Incontri con Beethoven: l’uomo oltre al genio

Quando, all’inizio del secolo scorso, uscì un particolare libro dedicato a Ludwig van Beethoven, i lettori e gli appassionati improvvisamente si trovarono tra le mani qualcosa di vivo: il monumento scendeva dal piedistallo e il compositore sembrava essere lì, insieme a loro.

La magia, l’umanizzazione del genio si ripete ancora oggi in questa e in molteplici pubblicazioni beethoveniane, fiorite, ovviamente, nel  2020 per i   250 anni dalla nascita di Ludwig van Beethoven.  Anno straordinario che è stato celebrato in lungo e in largo a Bonn con un migliaio di concerti, conferenze ed eventi tra cui anche mostre, sino a Vienna dove è sepolto, passando per la Carnegie Hall di New York e per gli scaffali delle librerie di tutto il mondo.

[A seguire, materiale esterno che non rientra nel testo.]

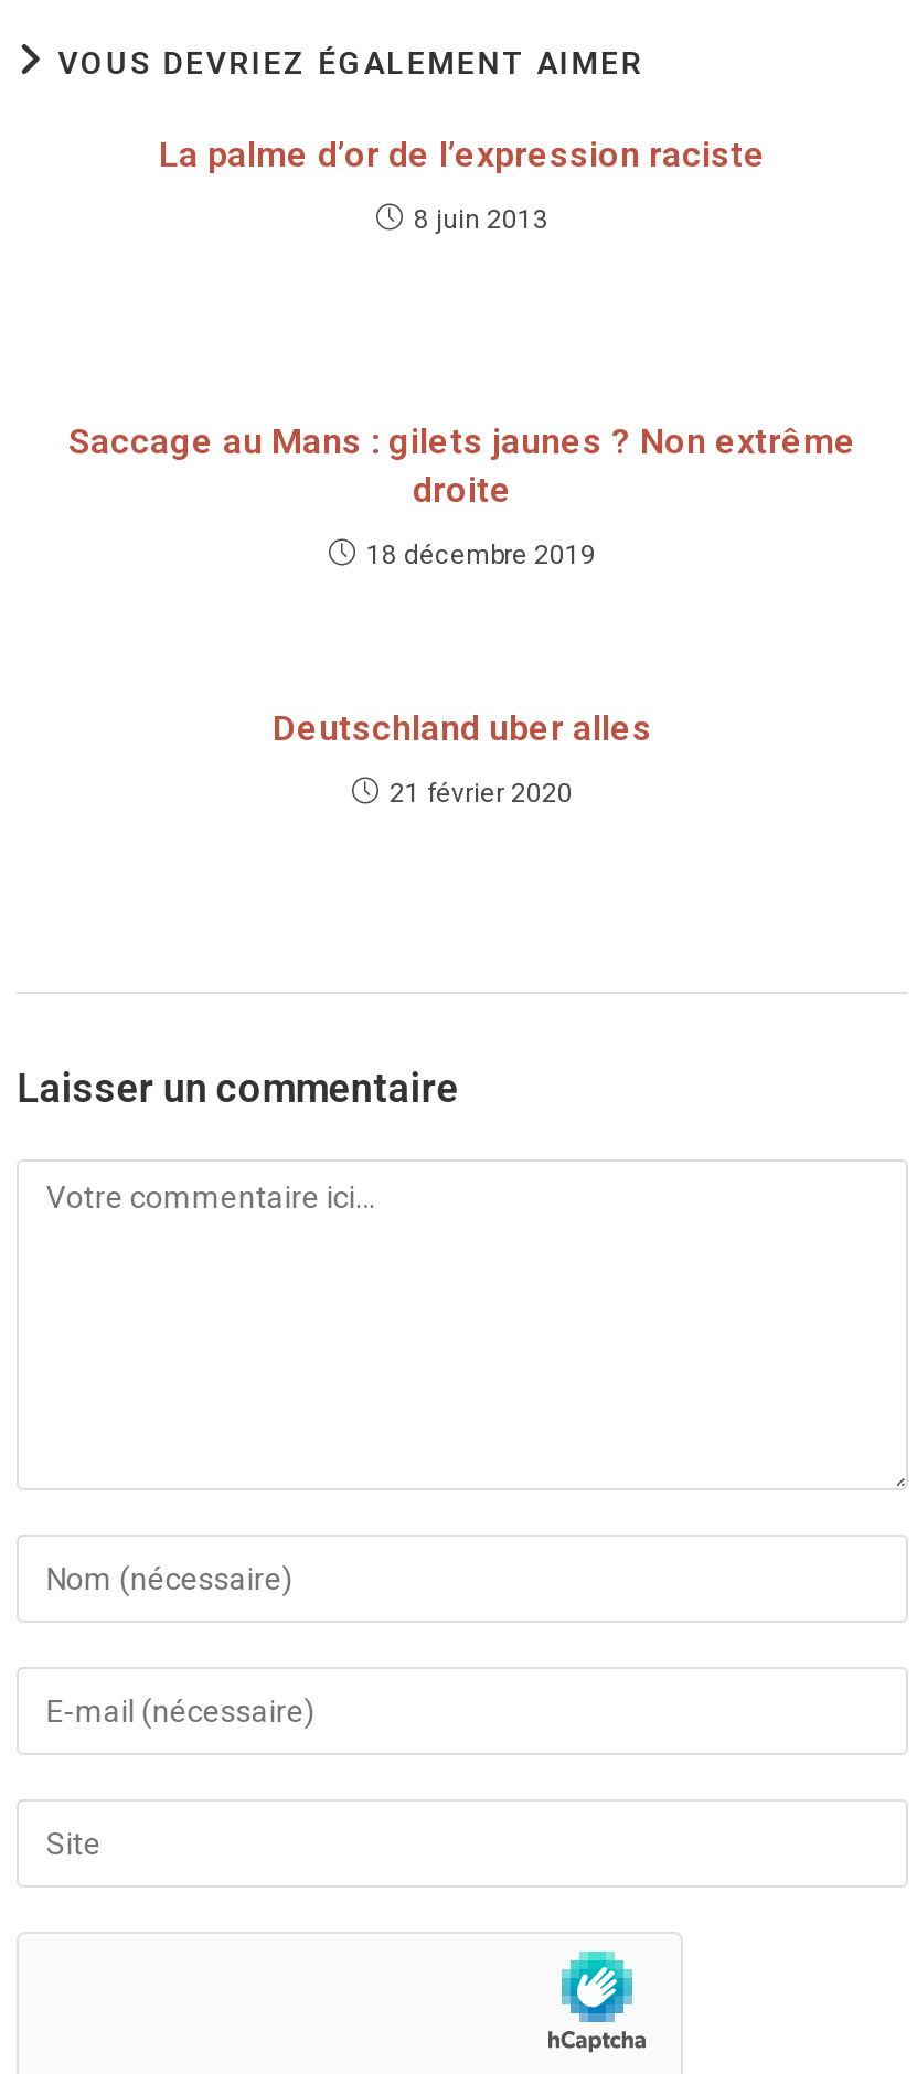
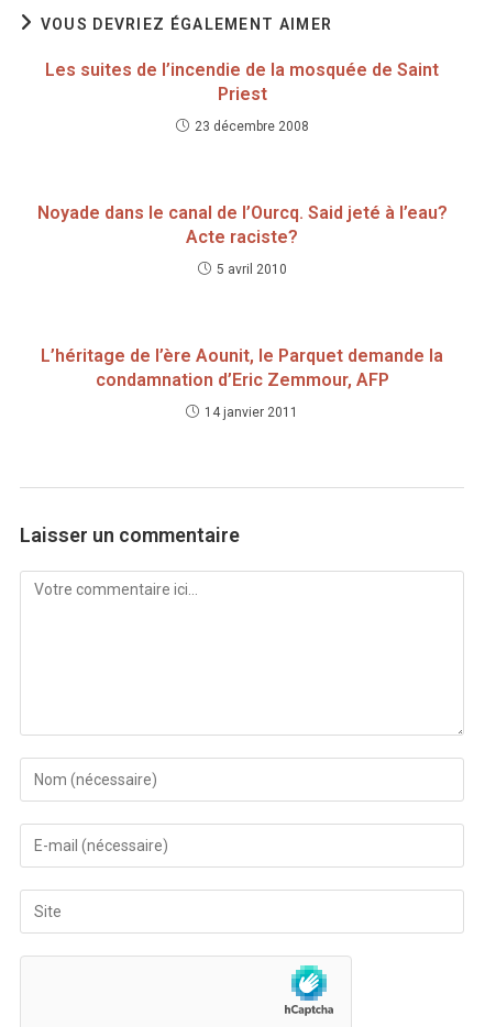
[159,133,766,175] La palme d’or de l’expression raciste -> [45,59,439,104] Les suites de l’incendie de la mosquée de Saint | Priest
[414,204,548,235] 8 juin 2013 -> [194,119,308,134] 23 décembre 2008
[68,420,856,511] Saccage au Mans : gilets jaunes ? Non extrême | droite -> [37,202,447,247] Noyade dans le canal de l’Ourcq. Said jeté à l’eau? | Acte raciste?
[366,539,596,570] 18 décembre 2019 -> [216,262,286,277] 5 avril 2010
[273,707,652,749] Deutschland uber alles -> [41,345,443,390] L’héritage de l’ère Aounit, le Parquet demande la | condamnation d’Eric Zemmour, AFP
[390,778,573,809] 21 février 2020 -> [205,405,298,420] 14 janvier 2011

Ma come si fa a sentirne la voce, il temperamento, vederlo assorto tra lezioni, ambasce, appuntamenti galanti e le incombenze quotidiane? Azzeriamo la suspense durata fin troppo: basta calarsi nelle pagine di “Incontri con Beethoven”, che potrebbe essere tranquillamente sottotitolato l’umanizzazione del genio, a cura di Felix Braun su edizione italiana di Veniero Rizzardi e Benedetta Zucconi per ilSaggiatore.  

Tante le testimonianze, anche se il libro è piuttosto snello, dall’infanzia alla vera contestualizzazione della Quinta e della Sesta sinfonia , con il riferimento al canto dello zigolo giallo della celebre “Scena del ruscello” sino alla malattia e alla pace ritrovata nella conoscenza dei Lieder di Schubert che non conosceva, sebbene nel febbraio del 1827 ne fossero già stati composti oltre cinquecento oppure ancora alle confidenze di Hummel al capezzale di Beethoven.

Interessantissimi i dialoghi con Haydn, Weber, Rossini e Goethe,  ma anche i passi su quella frammentazione dell’io, su quella sofferenza, che lo hanno portato alla completa maturazione interiore, sino alle righe più civettuole tra la nobiltà dell’epoca, perfettamente a suo agio anche con  granduchi e principesse. Come si legge nel volume “parlava volentieri della vanità presuntuosa e del cattivo gusto dell’aristocrazia viennese, che non godeva affatto della sua simpatia, perché gli pareva che l’avesse messo da parte e non lo comprendesse abbastanza”. Tra le chicche si ritrovano anche i ritratti  (e l’insofferenza alle sedute di posa) di Waldmuller o il celebre  schizzo di Kloeber, che si mostra ancor oggi in così tante pubblicazioni.